Obuda Museums

Our friend Linda is here visiting with her teen niece, Dana. I waited for the next museum day to see if they wanted to visit any with me and gave a very short notice to students of my agenda.

The first of the day was the Vasarely Museum in District III at Szentlélek tér 6, Metro: HÉV Árpad Híd. It is open: 10am-6pm Mar 15-Oct 31, 10am-5pm Nov 1-Mar 14.
Born in Pécs, Hungary in 1906, Victor Vasarely first started his studies as a doctor, but quit after his second year. He studied art at the Podolini-Volkmann Academy in Budapest and then at Alexander Bortnyik’s Mühely Academy also in Budapest, widely recognized as the centre of Bauhaus studies. He moved to Paris in 1930. Inspired by the Bauhaus movement of Walter Gropius in 1919, he found fame as an artist after exhibiting at the Boétie Street Gallery, Paris in 1944. Dubbed as the father of Op Art in the 60s, his familiar style of creating illusionary 3D geometric shapes on flat canvases has an almost hypnotic effect.

The museum is free entry, but if you want to take photos, the photo ticket is 300 Huf, a bargain for even one photo. The collection is situated in the two-storey wing of the old aristocratic home of the Zichy family. It consists of over four hundred pieces. Many of the pieces zapped me back to the op-art of the 1970s, which was a delightful walk down memory lane. As much as I did not appreciate Op-art then or now, it is was still captivating. I do recommend this museum. Keep your photo ticket visible and tap it when the ladies in attendance start to question if you have paid your dues to snap or they will snap at you.

There were no students waiting for me so I went alone to the second museum. Linda and Dana went on to Szentendre.

The next museum was Kun Zsigmond Folk Art Museum in District III at Fo” ter 4. It is only a stones throw from the first museum. One needs to look for the number, as there is a large brown door gate that leads to a courtyard. From there, the door to the museum is on the left where you ring the doorbell.

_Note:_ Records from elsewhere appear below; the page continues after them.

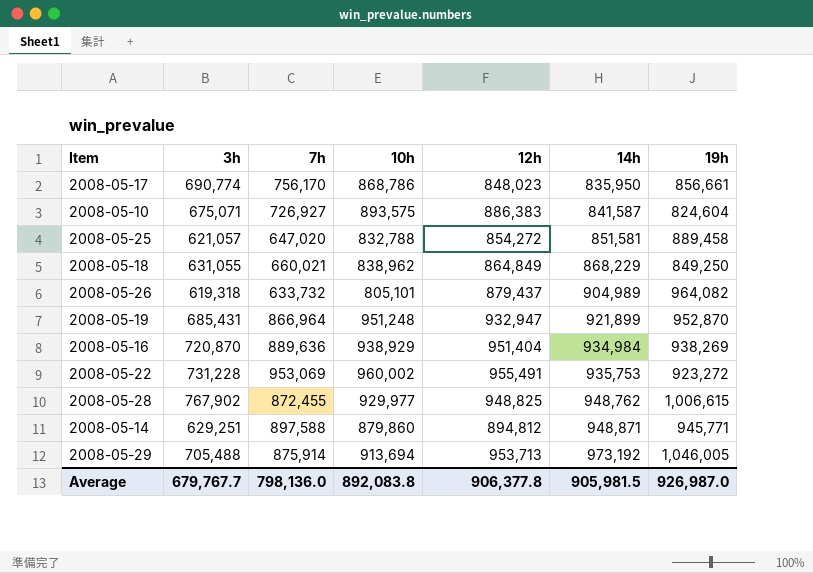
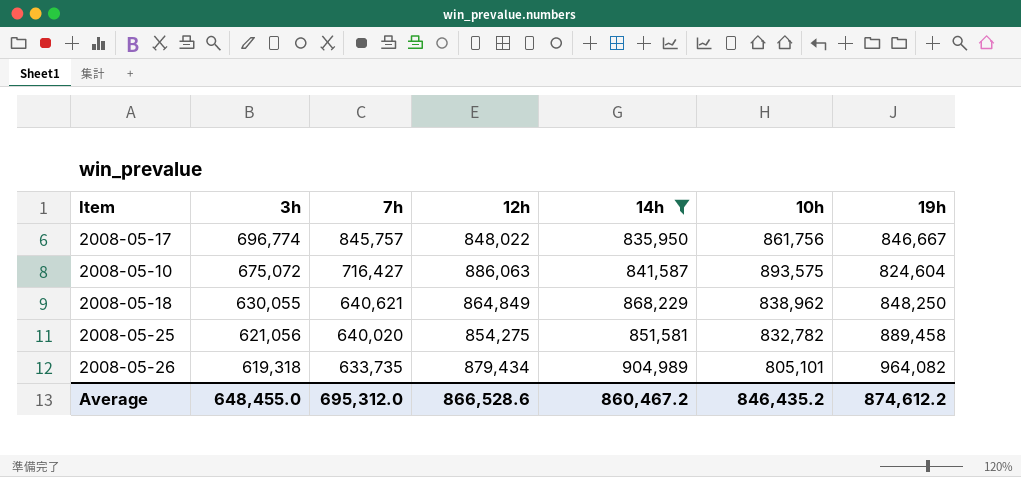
filter: none -> 14h <= 904,989
row order: 14h ascending -> 3h descending
column 10h | position: 4 -> 6
2008-05-17 | 3h: 690,774 -> 696,774
2008-05-17 | 7h: 756,170 -> 845,757
2008-05-17 | 12h: 848,023 -> 848,022
2008-05-17 | 10h: 868,786 -> 861,756
2008-05-17 | 19h: 856,661 -> 846,667
2008-05-10 | 3h: 675,071 -> 675,072
2008-05-10 | 7h: 726,927 -> 716,427
2008-05-10 | 12h: 886,383 -> 886,063
2008-05-18 | 3h: 631,055 -> 630,055
2008-05-18 | 7h: 660,021 -> 640,621
2008-05-18 | 19h: 849,250 -> 848,250
2008-05-25 | 3h: 621,057 -> 621,056
2008-05-25 | 7h: 647,020 -> 640,020
2008-05-25 | 12h: 854,272 -> 854,275
2008-05-25 | 10h: 832,788 -> 832,782
2008-05-26 | 7h: 633,732 -> 633,735
2008-05-26 | 12h: 879,437 -> 879,434
Average | 3h: 679,767.7 -> 648,455.0
Average | 7h: 798,136.0 -> 695,312.0
Average | 12h: 906,377.8 -> 866,528.6
Average | 14h: 905,981.5 -> 860,467.2
Average | 10h: 892,083.8 -> 846,435.2
Average | 19h: 926,987.0 -> 874,612.2

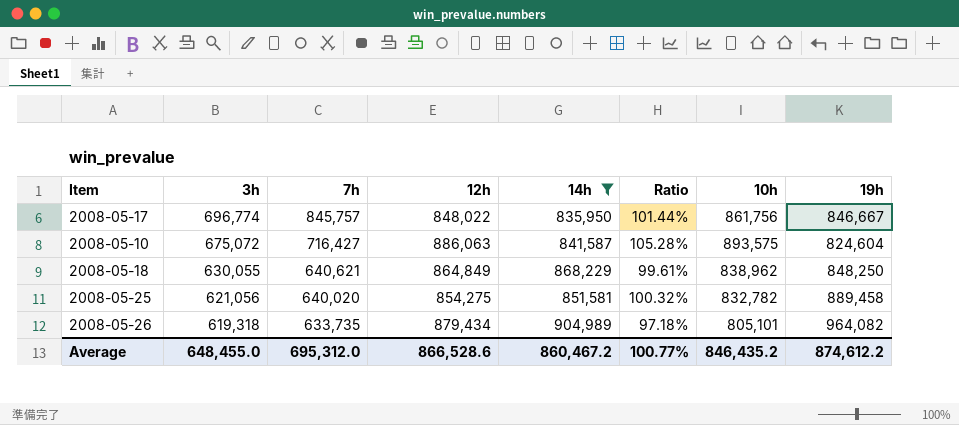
column Ratio | formula: none -> [12h] / [14h]

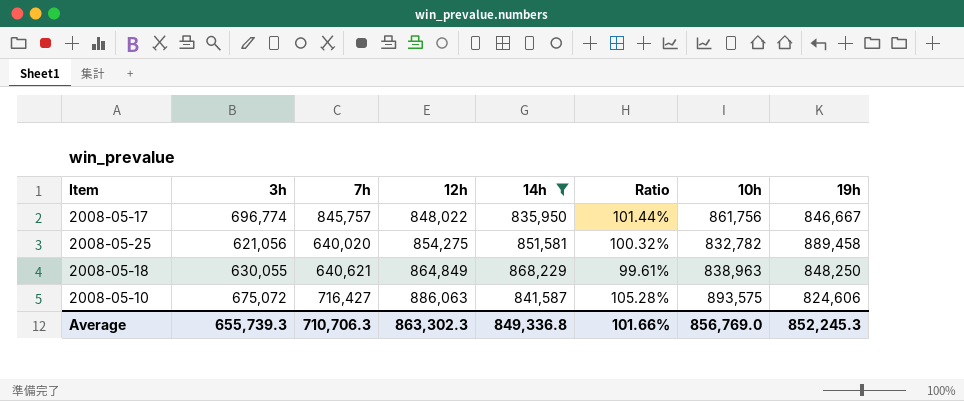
row order: 3h descending -> 12h ascending
row 2008-05-26: 619,318 | 633,735 | 879,434 | 904,989 | 97.18% | 805,101 | 964,082 -> none
2008-05-18 | 10h: 838,962 -> 838,963
2008-05-10 | 19h: 824,604 -> 824,606
Average | 3h: 648,455.0 -> 655,739.3
Average | 7h: 695,312.0 -> 710,706.3
Average | 12h: 866,528.6 -> 863,302.3
Average | 14h: 860,467.2 -> 849,336.8
Average | Ratio: 100.77% -> 101.66%
Average | 10h: 846,435.2 -> 856,769.0
Average | 19h: 874,612.2 -> 852,245.3

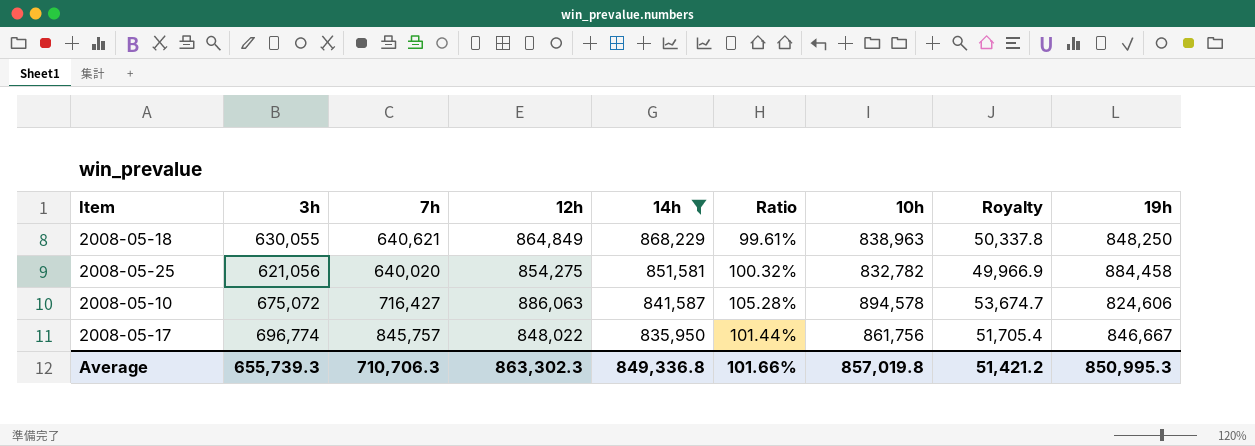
row order: 12h ascending -> 14h descending
column Royalty | formula: none -> [10h] * 0.06
2008-05-25 | 19h: 889,458 -> 884,458
2008-05-10 | 10h: 893,575 -> 894,578
Average | 10h: 856,769.0 -> 857,019.8
Average | 19h: 852,245.3 -> 850,995.3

They will buzz you in. As you climb the stairs to the first floor, you can start viewing the collection hanging on the walls.

This tiny museum is the private folk art collection of a man who lived to 107 years old. The collection boasts individual over 1,000 pieces. The entry was 300 Huf, but unfortunately, all I had was a 10,000 Huf note. Their cash box only held one 200 Huf note and a few coins, so I had to scrape together the entry from my change and skip the 500 Huf for the photo ticket. The woman who followed me around, whispered that I could take some pictures if I wanted. I took a couple just to show my gratitude, yet not to abuse the privilege. As the booklet that they gave me states, the museum is not arranged as a regular museum, but rather as a home showing off the treasures. There were some intriguing pieces. Taking my time looking carefully, I was still finished within 35 minutes. The woman caretaker rushed ahead of me to turn lights on in a room before I reached it and then turned them out when I left.

It was my intent to visit the Varga Imre Museum, again just a block away, but with only a 10,000 Huf bill, I knew they would not be able to cash it. The restaurants in the square were closed by this time, so there was not any convenient place to get it changed. Another day, another time.